RECORDS TO USE:
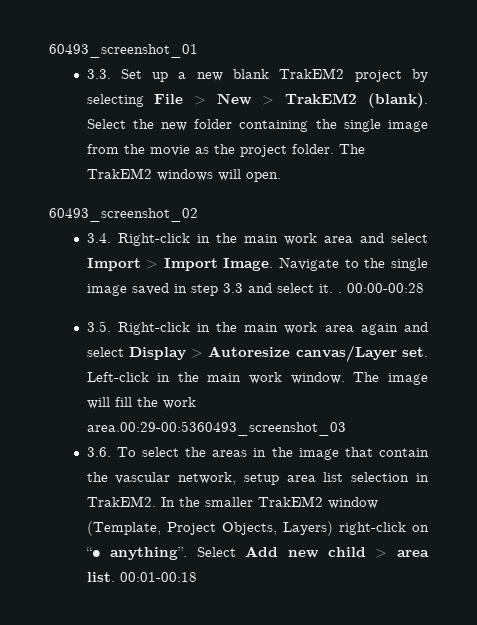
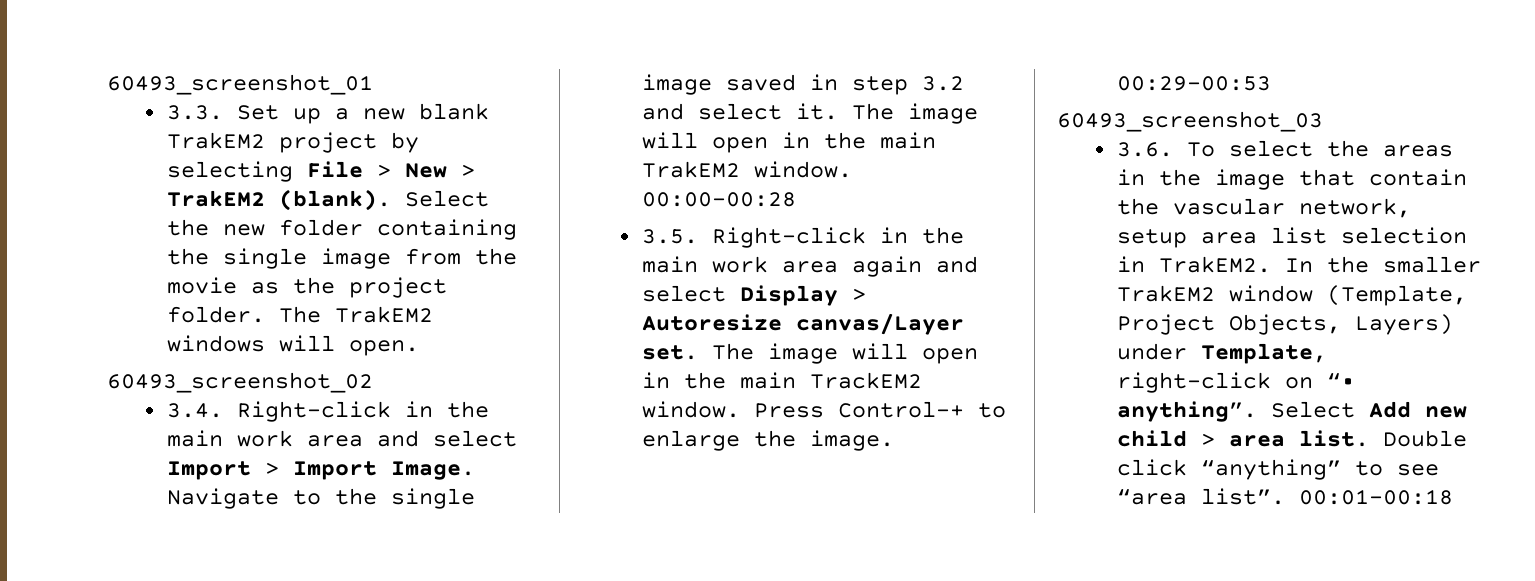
- Navigate to the single image saved in step 3.3 and select it. .
+ Navigate to the single image saved in step 3.2 and select it. The image will open in the main TrakEM2 window.
- Left-click in the main work window. The image will fill the work area.00:29-00:5360493_screenshot_03
+ The image will open in the main TrackEM2 window. Press Control-+ to enlarge the image. 00:29-00:53
+ 60493_screenshot_03
- In the smaller TrakEM2 window (Template, Project Objects, Layers) right-click on “• anything”.
+ In the smaller TrakEM2 window (Template, Project Objects, Layers) under Template, right-click on “• anything”.
+ Double click “anything” to see “area list”.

EXERCISE REQUIREMENTS: With the pictures removed, repeat the listing above exactly as it stands.

RESPONSE FOR THIS EXERCISE:
- Navigate to the single image saved in step 3.3 and select it. .
+ Navigate to the single image saved in step 3.2 and select it. The image will open in the main TrakEM2 window.
- Left-click in the main work window. The image will fill the work area.00:29-00:5360493_screenshot_03
+ The image will open in the main TrackEM2 window. Press Control-+ to enlarge the image. 00:29-00:53
+ 60493_screenshot_03
- In the smaller TrakEM2 window (Template, Project Objects, Layers) right-click on “• anything”.
+ In the smaller TrakEM2 window (Template, Project Objects, Layers) under Template, right-click on “• anything”.
+ Double click “anything” to see “area list”.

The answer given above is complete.